Поскольку у испытуемых было два самостоятельных (разделённых) полушария, он решил показать им одновременно два разных предмета (изображения) и затем сделать следующий выбор — один правой рукой, другой — левой.
Итак, Газзанига показывает правому полушарию расщеплённого мозга заснеженную улицу, а левому — куриную лапу.
Испытуемый видит и то и другое, но осознаёт только то, что видит левое полушарие, — на вопрос: «Что вы видите?» — он отвечает: «Куриную лапу».
Теперь Газзанига просит его выбрать одну карточку из лежащих на столе правой рукой, а другую — левой.
Правая рука, которая контролируется левым полушарием, выбирает картинку с петухом. Что в целом вполне логично — тут лапа, тут петух.
Однако левая рука выбирает лопату (рис. 28)…
Рис. 28.
— Интересно, — говорит Газзанига. — Про петуха понял, а почему вы выбрали лопату?
Почему испытуемый выбрал левой рукой, которая контролируется правым полушарием, лопату, понятно: это его полушарие видело заснеженную улицу, и из предложенных вариантов лопата, очевидно, самый подходящий — для чистки улицы.
— Лопату? — удивляется сам испытуемый. — Э-э-э… Ну понятно почему — курятник чистить!
Итак, что мы имеем?
• Испытуемый на сознательном уровне видит только одно изображение — куриную лапу,
• однако его мозг, точнее его правое полушарие, видит ещё и заснеженную улицу,
• логично выбрать петуха для куриной лапы и лопату для заснеженной улицы. Так и поступает мозг испытуемого.
Но когда экспериментатор спрашивает испытуемого — то есть обращается к его сознанию — о мотивах выбора, то тут возникает проблема.
Сознанию испытуемого заснеженная улица была недоступна, а вот действие — выбор рисунка с лопатой — он сделал и понимает, что сделал.
Как теперь ему это самому себе объяснить?
И да, вуаля — объяснение и в самом деле придумывается.
Почему я выбрал лопату? Ну, наверное, чтобы чистить курятник, в котором живёт петух. Возможен же такой вариант? Возможен. Что ж, блестяще!
Майкл Газзанига приходит к выводу, что левое полушарие, кроме речевого центра, содержит в себе и своего рода центр речевой интерпретации, который позволяет человеку спрятать от самого себя «нелогичность» его даже логичного на самом деле поведения.

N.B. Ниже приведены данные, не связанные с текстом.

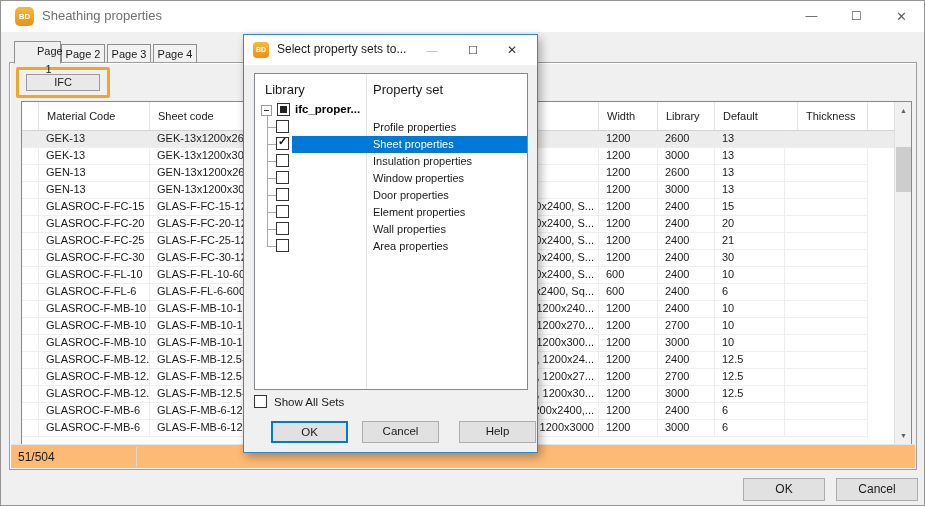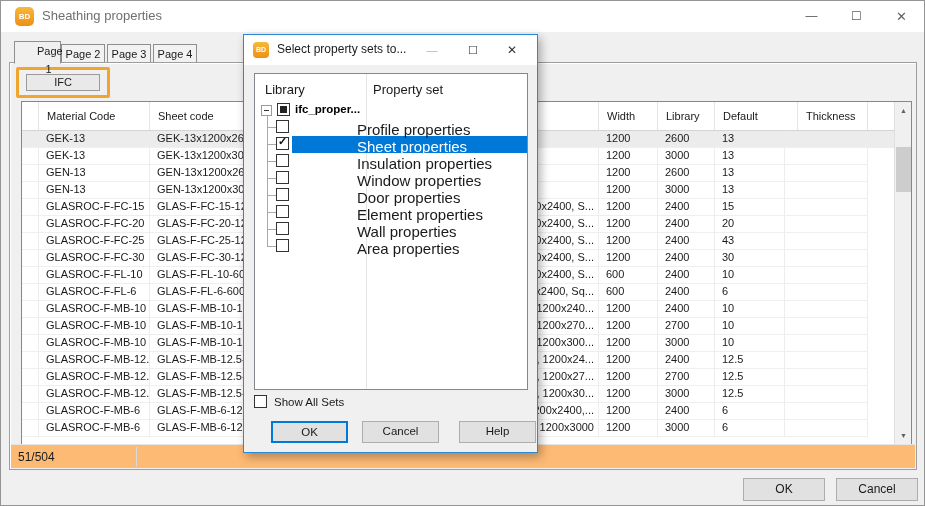"Profile properties" .trow .tlabel { font-size: 15px -> 11px; left: 102px -> 118px }
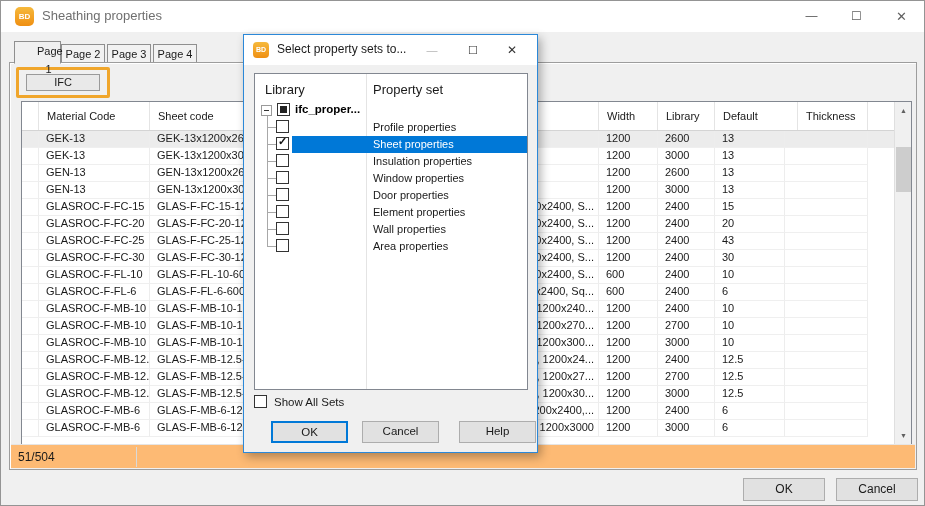"43" div.c { text: 43 -> 21 }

Кстати, то, что такой интерпретатор в левом полушарии существует, предположил ещё великий канадский нейрохирург Уайлдер Пенфилд, которого мы уже с вами вспоминали в связи с его «гомункулусом».
И более того, даже определил его место — как раз в пространстве между центрами Брока и Вернике (рис. 29).
Рис. 29.
То есть всё это уже дела по большому счёту давно минувших дней. Почему же мы так подробно этот вопрос рассматриваем?
Давайте мы на мгновение забудем, что испытуемые, с которыми работали Сперри и Газзанига, и в самом деле имели что-то вроде двух самостоятельных полушарий.
Представим себе, как выявленные в процессе этих исследований феномены работают на здоровом мозге — при сохранном мозолистом теле.
Очевидно, мы сможем сделать три важных вывода.
• Во-первых, полученные данные показывают, что правое и левое полушария имеют свои собственные системы обработки поступающих в них сигналов.
Оба справляются с задачами, словно бы им себя для этого достаточно, а напарник — это так, совещательный орган (не будь мозолистого тела, они и без него справятся).
• Во-вторых, сознание и понимание — это не одно и то же.
Правое полушарие тоже понимает и ситуацию, и задачу и может осуществить необходимое действие, хотя на сознательном уровне человек может быть (не будь у него мозолистого тела) даже не в курсе того, что происходит в этой части его собственной головы.Проще говоря, понимание может быть и неязыковым, а то, что мы знаем сознательно, — вовсе не всё, что мы знаем на самом деле.
• В-третьих, правое полушарие, даже не обладая центрами речи, понимает язык, но человек не осознаёт того, что знает его правое полушарие.